In this project, I was required to provide a detailed report for the below data record mentioning
the answers of the questions that follows:
A. Movie Genre Analysis: Analyze the distribution of movie genres and their impact on the
IMDB score.
● Task: Determine the most common genres of movies in the dataset. Then, for each genre,
calculate descriptive statistics (mean, median, mode, range, variance, standard deviation)
of the IMDB scores.
B. Movie Duration Analysis: Analyze the distribution of movie durations and its impact on the
IMDB score.
● Task: Analyze the distribution of movie durations and identify the relationship between
movie duration and IMDB score.
C. Language Analysis: Situation: Examine the distribution of movies based on their language.
● Task: Determine the most common languages used in movies and analyze their impact
on the IMDB score using descriptive statistics.
● Task: Identify the top directors based on their average IMDB score and analyze their
contribution to the success of movies using percentile calculations.

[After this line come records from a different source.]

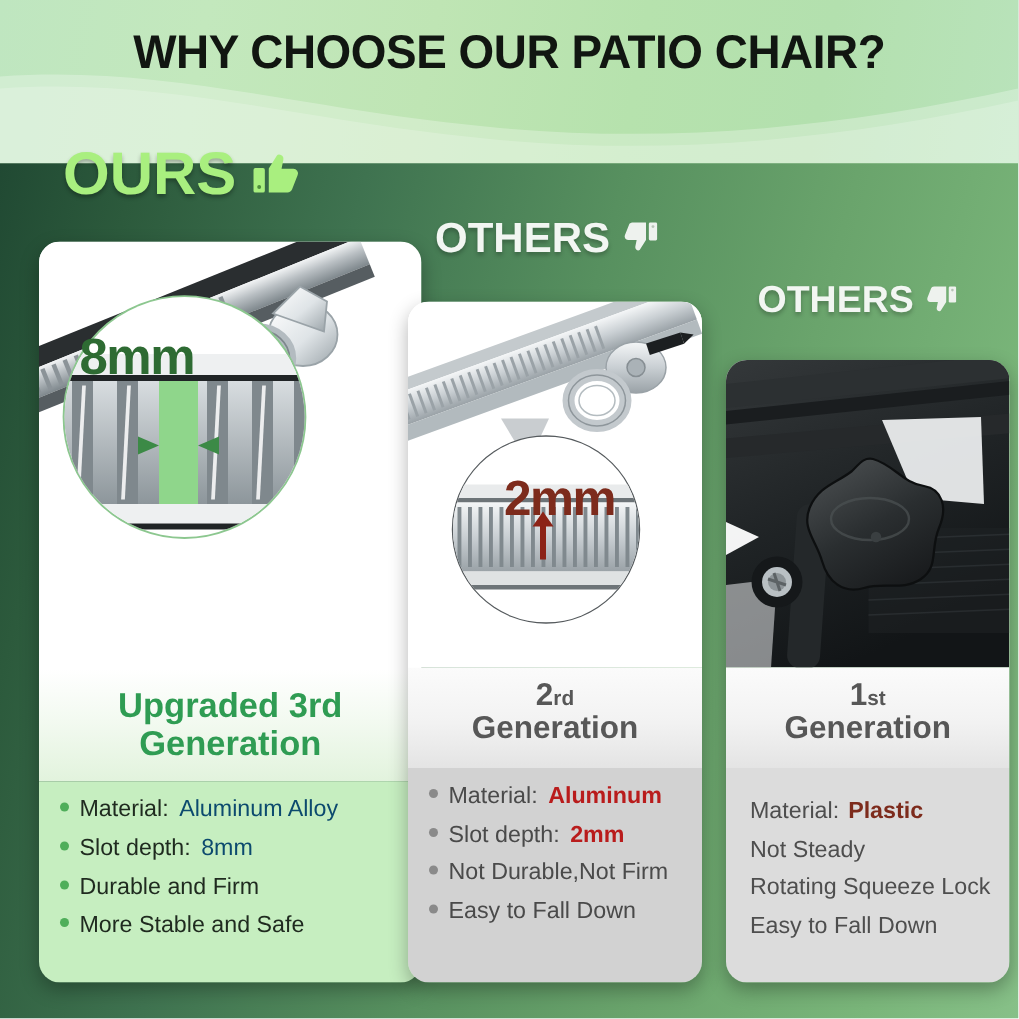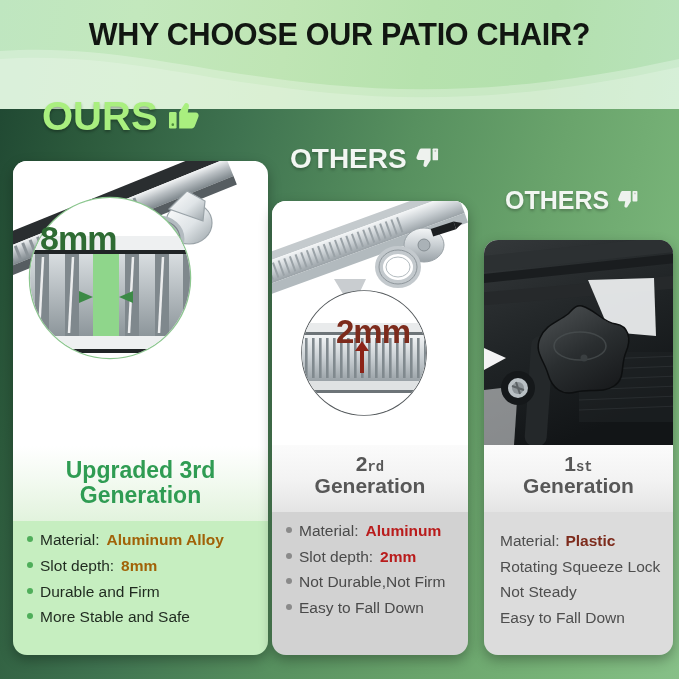--- a/index.html
+++ b/index.html
@@ -83,7 +83,7 @@
     display: flex;
     flex-direction: column;
   }
-  #card-ours    { left: 13px;  top: 161px; width: 255px; height: 494px; }
+  #card-ours    { left: 26px;  top: 161px; width: 255px; height: 494px; }
   #card-other-1 { left: 272px; top: 201px; width: 196px; height: 454px; }
   #card-other-2 { left: 484px; top: 240px; width: 189px; height: 415px; }
 

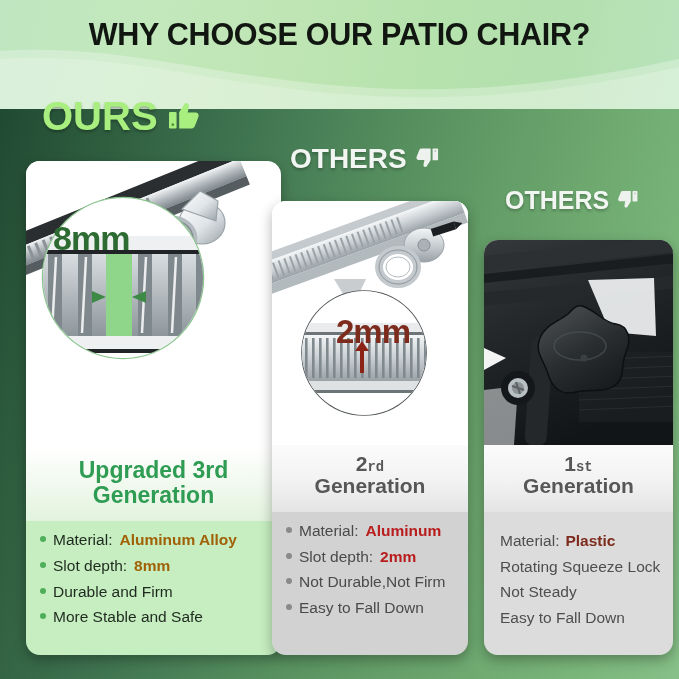--- a/index.html
+++ b/index.html
@@ -117,7 +117,7 @@
     font-size: 21px;
     font-weight: bold;
   }
-  .gen .sfx { font-size: 0.66em; font-family: Liberation Mono, monospace; }
+  .gen .sfx { font-size: 0.66em; }
 
   .features {
     flex: 1 1 auto;

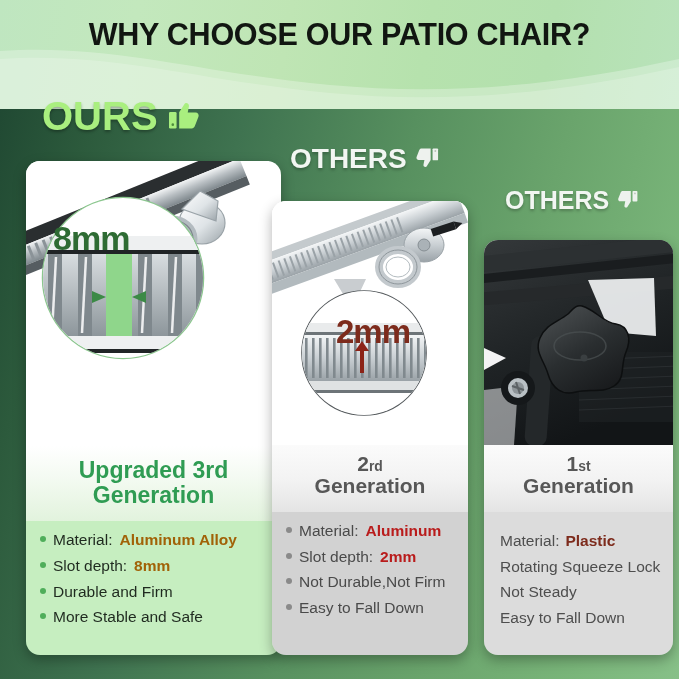--- a/index.html
+++ b/index.html
@@ -146,7 +146,7 @@
   #card-ours .feat { color: #1f2a1f; }
   #card-other-1 .feat { color: #4a4a4a; }
   #card-other-2 .feat { color: #4e4e4e; }
-  .val-good { color: #a16207; font-weight: bold; }
+  .val-good { color: #0c4a6e; font-weight: normal; }
   .val-bad  { color: #b91c1c; font-weight: bold; }
   .val-bad2 { color: #7d2b1c; font-weight: bold; }
   .nodot { gap: 0; }

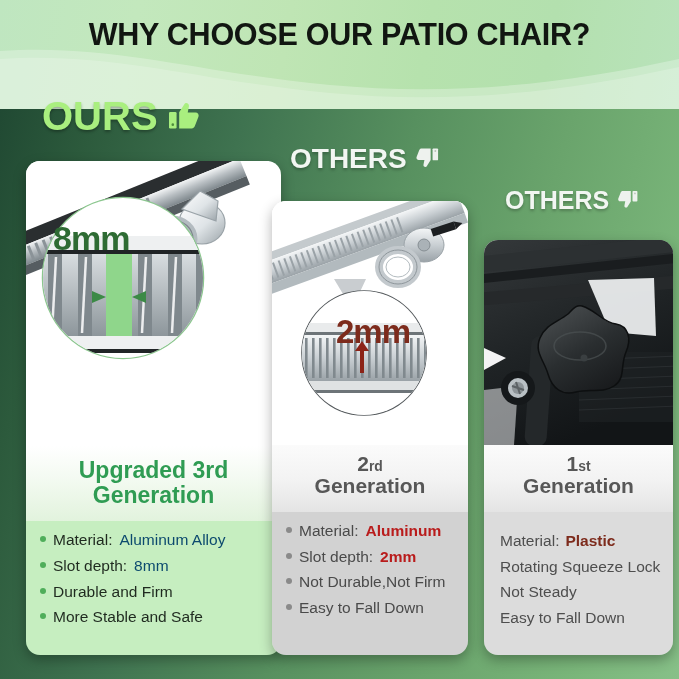--- a/index.html
+++ b/index.html
@@ -529,14 +529,14 @@
       </div>
       <div class="feat nodot">
 
+        <span>Not Steady</span>
+      </div>
+      <div class="feat nodot">
+
         <span>Rotating Squeeze Lock</span>
       </div>
       <div class="feat nodot">
 
-        <span>Not Steady</span>
-      </div>
-      <div class="feat nodot">
-
         <span>Easy to Fall Down</span>
       </div>
     </div>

E. Budget Analysis: Explore the relationship between movie budgets and their financial success.
● Task: Analyze the correlation between movie budgets and gross earnings, and identify
the movies with the highest profit margin.
MY APPROACH :-
I have gone through the dataset and understood all the given columns. Then I have observed that
there are a total of 28 Columns and 5043 Rows. This dataset consists of unwanted columns, Null
values and Blank rows. So, I have decided to Clean this dataset thoroughly.
1) First, I have deleted the columns which have no relation to our project and don't provide
any valuable insights. In the end, I only left with 9 Columns which are director’s name,
duration, movie title, genre, budget, gross, imdb rating, language and country.
2) Then, I noticed that there were many blank rows. To find them I first clicked on “Find &
Select” then clicked on “go to special” and selected the “blank” option. It highlighted all
the blank rows. Then I clicked the shortcut “CTRL + - ” and selected the “Entire rows”
option. This process deleted the entire blank rows in the dataset.
3) Finally, I also deleted the duplicate rows present in the dataset. Now, I left with a total of
9 Columns and 3786 Rows. The Cleaned Dataset is provided below.
https://docs.google.com/spreadsheets/d/
1QZcrT5BZhKOTA9_pnpaorlPPRI7wW4BCzT_FyVd0YQY/edit?
usp=sharing
TECH STACK :-
For this project, I have used Microsoft Excel 365 to run the functions and get answers for the
above questions. I also used this to plot the graphs.
INSIGHTS :-
https://docs.google.com/spreadsheets/d/1X-
ak_kajhbePb1_NzvtnA8kmErCSwUN9yEJqvIdsac0/edit?usp=sharing
I have noticed that,
1) The Most common movie genres from the dataset are Drama, Comedy, Thriller and
Action.
2) The Average duration of a Movie is 109 minutes. The trendline between the duration vs
imdb score is elevated upward with R^2 = 0.131
3) The Most common languages used in the movies are English, French, Spanish, Mandarin
and German. I have also Observed that the languages Telugu and Persian have the
highest average imdb score.
4) I have identified that Tony Kaye, Charles Chaplin, Alfred Hitchcock, Ron Fricke,
Damien Chazelle, Majid Majidi, Sergio Leone, Christopher Nolan, SS Rajamouli and
Richard Marquand are the top 10 directors with average imdb score >=8.4
5) The Top-5 with highest profits are Avatar, Jurassic World, Titanic, Star Wars: Episode
IV - A New Hope and E.T. The Extra-Terrestrial. The Correlation between budget and
gross is positive.
RESULTS :-
With the help of this project, I have gained valuable experience for data analysis using statistical
knowledge and excel’s data visualization. Through this, I have learnt to apply my data analysis
skills in solving real life problems.